Gen 5 NVMe SSDs require a motherboard with a PCIe 5.0 x4 M.2 slot. Compatible platforms as of March 2026 include Intel 14th Gen (Raptor Lake Refresh) with Z790 boards, Intel Core Ultra with Z890 boards, and AMD Ryzen 7000/9000 series with X670E, X870E, or B650E chipsets. Not all M.2 slots on compatible boards support Gen 5 — typically only the primary M.2 slot connected directly to the CPU. Secondary slots often run at Gen 4 speeds. Check your specific motherboard's M.2 specifications before purchasing.

Thermal management: Gen 5's hidden cost

Gen 5 drives consume significantly more power than Gen 4 — 7-11W under sustained load versus 3-6W. This translates directly to heat. Without a heatsink, Gen 5 SSDs will thermal throttle during sustained writes, potentially dropping to Gen 4 or even Gen 3 speeds. A basic aluminum M.2 heatsink ($8-15) prevents throttling in most cases. Motherboard-integrated heatsinks (standard on most 2023+ boards) are sufficient. Avoid massive tower-style SSD coolers — they're unnecessary and can interfere with GPU clearance.
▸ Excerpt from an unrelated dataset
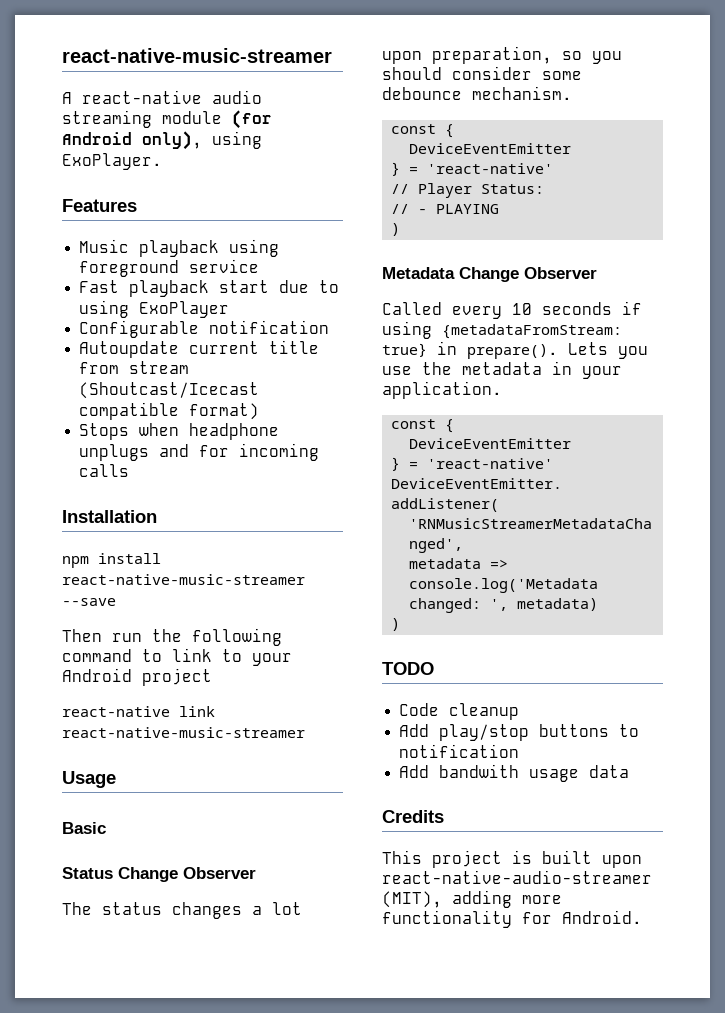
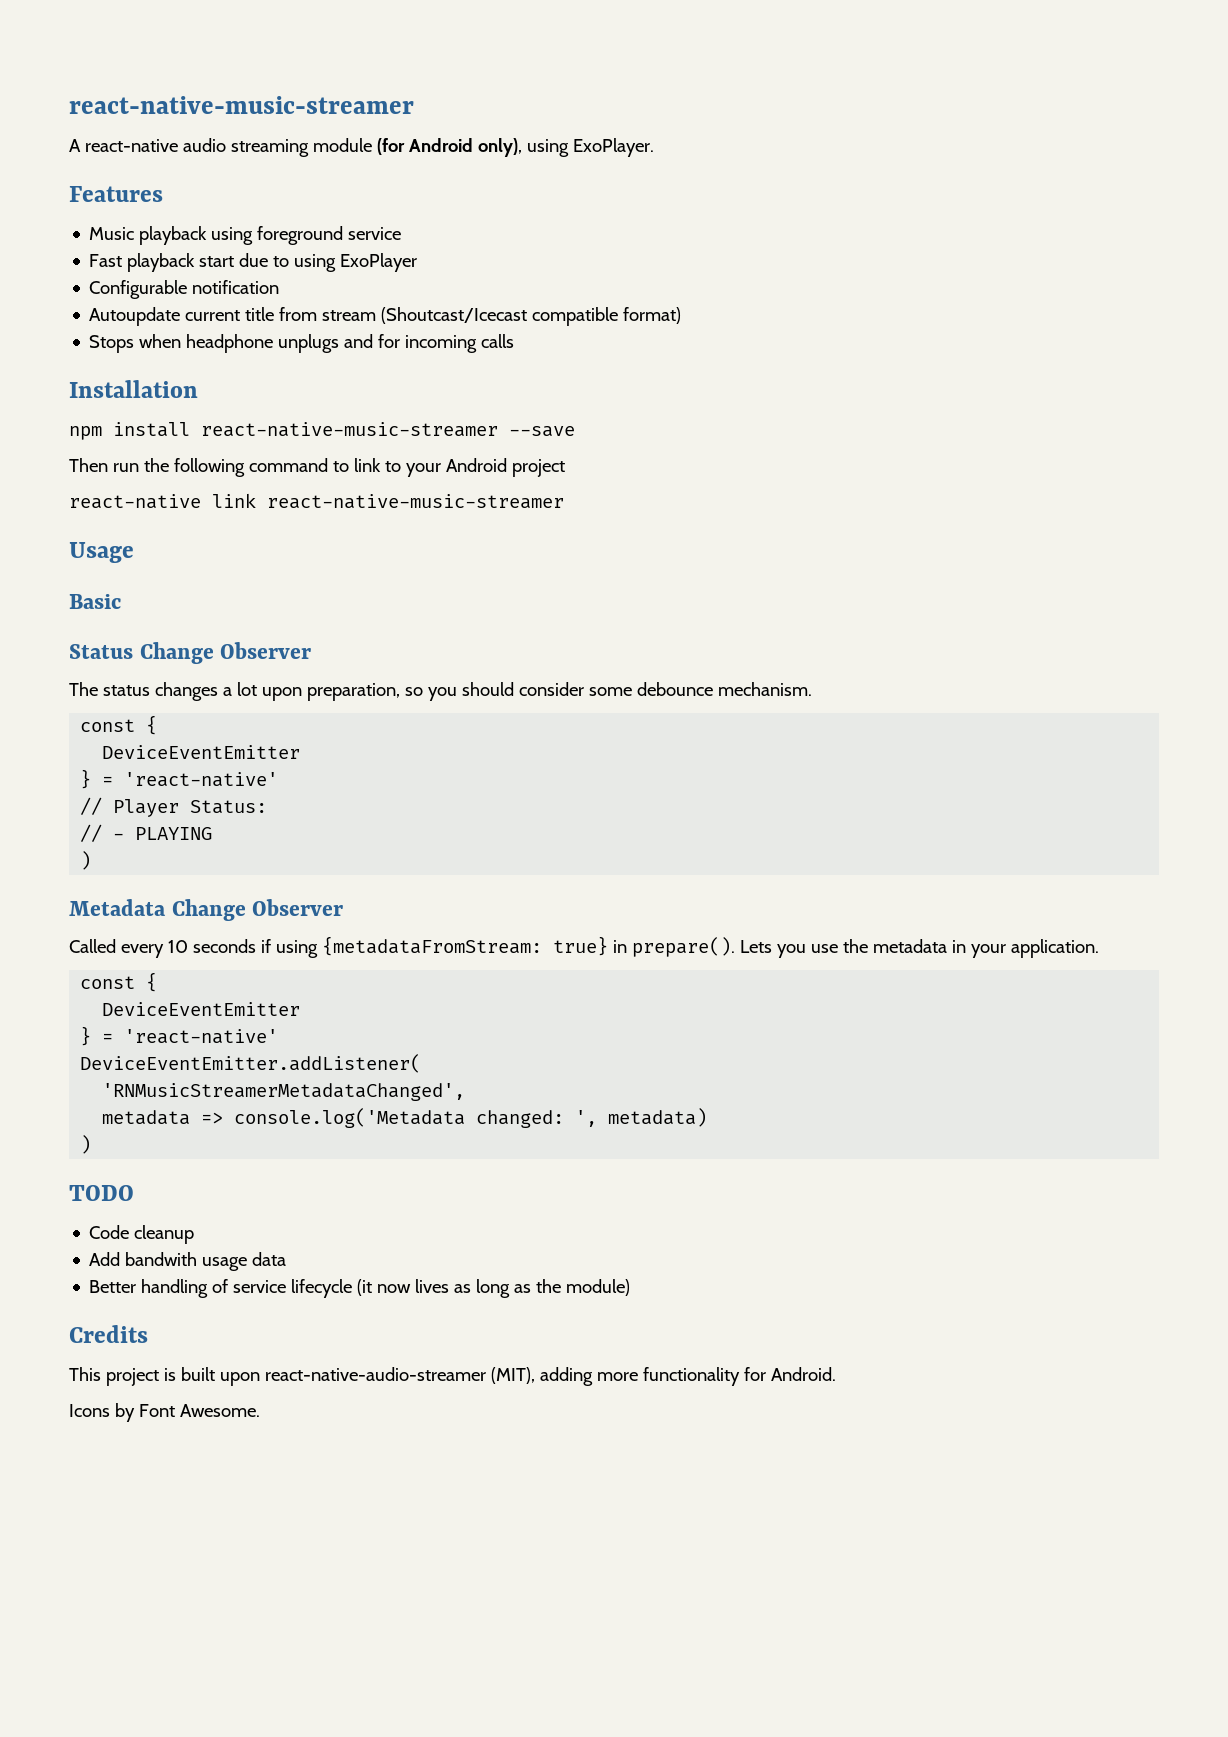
[399,724,640,741] [399,744,520,758] // Add play/stop buttons to notification -> (195, 1234) none
(630, 771) none -> [89,1279,631,1298] // Better handling of service lifecycle (it now lives as long as the module)
(642, 917) none -> [69,1403,260,1422] // Icons by Font Awesome.

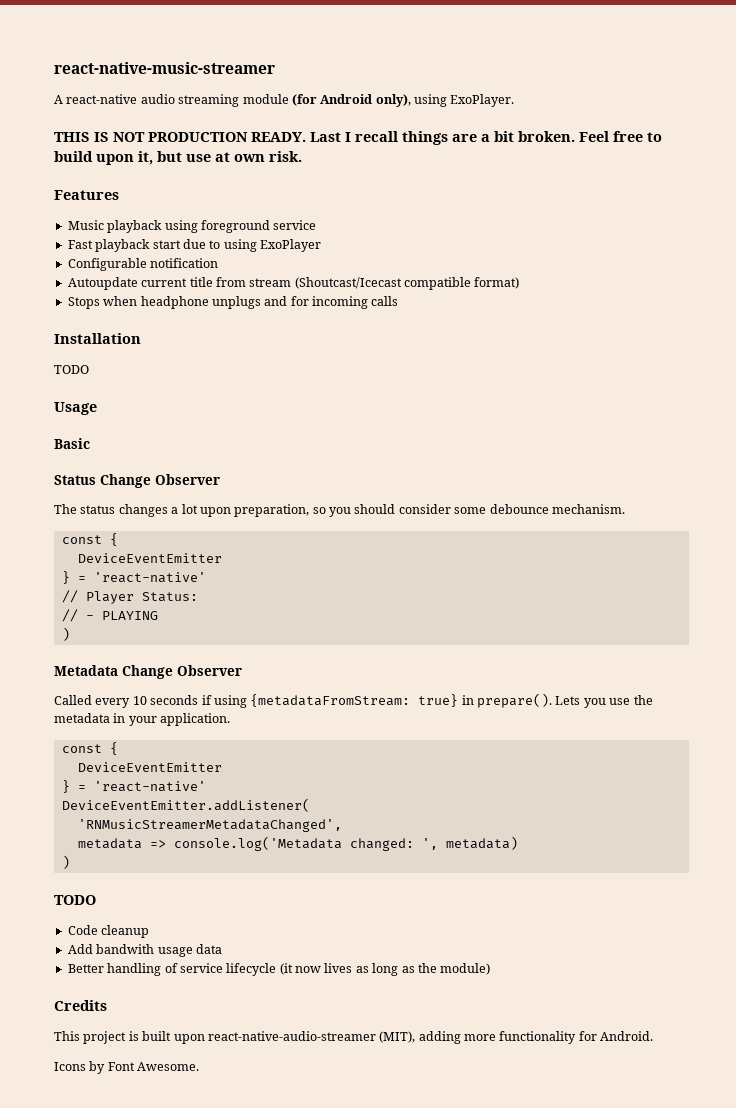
(654, 147) none -> [54,131,662,145] [54,151,302,165] // THIS IS NOT PRODUCTION READY. Last I recall things are a bit broken. Feel free to build upon it, but use at own risk.
[69,422,575,440] [69,458,565,477] [69,493,564,509] npm install react-native-music-streamer --save // Then run the following command to link to your Android project // react-native link react-native-music-streamer -> [54,365,89,374] TODO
Who should buy Gen 5 in March 2026?

Yes, if: You're a professional video editor working daily with multi-stream 4K/8K footage. You're a data scientist frequently moving 50GB+ datasets between storage and compute. You're building a new high-end workstation and want maximum future-proofing. You're an enthusiast who values bleeding-edge specs.

No, if: You primarily game — a 2TB Gen 4 drive at $120 delivers 95%+ of Gen 5's gaming performance at 33-50% lower cost. You're on a budget — Gen 4 offers dramatically better value per TB. Your motherboard doesn't have a Gen 5 M.2 slot — Gen 5 drives work in Gen 4 slots but run at Gen 4 speeds, wasting the premium you paid.

Frequently Asked Questions

What is the cheapest Gen 5 NVMe SSD in March 2026?
The cheapest Gen 5 NVMe is the Crucial T710 2TB at $179.99 ($90.00/TB). For 2TB, the Crucial T710 at $179.99 is the most affordable option.
Is NVMe Gen 5 worth it for gaming?
Not yet. While Gen 5 SSDs offer 14,000+ MB/s sequential speeds, game load times show minimal improvement over Gen 4 (7,000 MB/s). DirectStorage adoption remains limited in 2026. Gen 5 makes sense for video editors and data professionals working with very large files.
What motherboard do I need for Gen 5 NVMe?
Gen 5 NVMe requires: Intel 14th Gen (Raptor Lake Refresh) or Core Ultra platforms, or AMD Ryzen 7000/9000 series with X670E/X870E/B650E chipsets. The M.2 slot must specifically support PCIe 5.0 — not all M.2 slots on compatible boards do. Check your motherboard manual.
Do Gen 5 SSDs need a heatsink?
Strongly recommended. Gen 5 NVMe drives consume 7-11W under load vs 3-6W for Gen 4, generating significantly more heat. Without a heatsink, thermal throttling can reduce Gen 5 performance to Gen 4 levels. Most motherboards include M.2 heatsinks, or buy one separately for $10-15.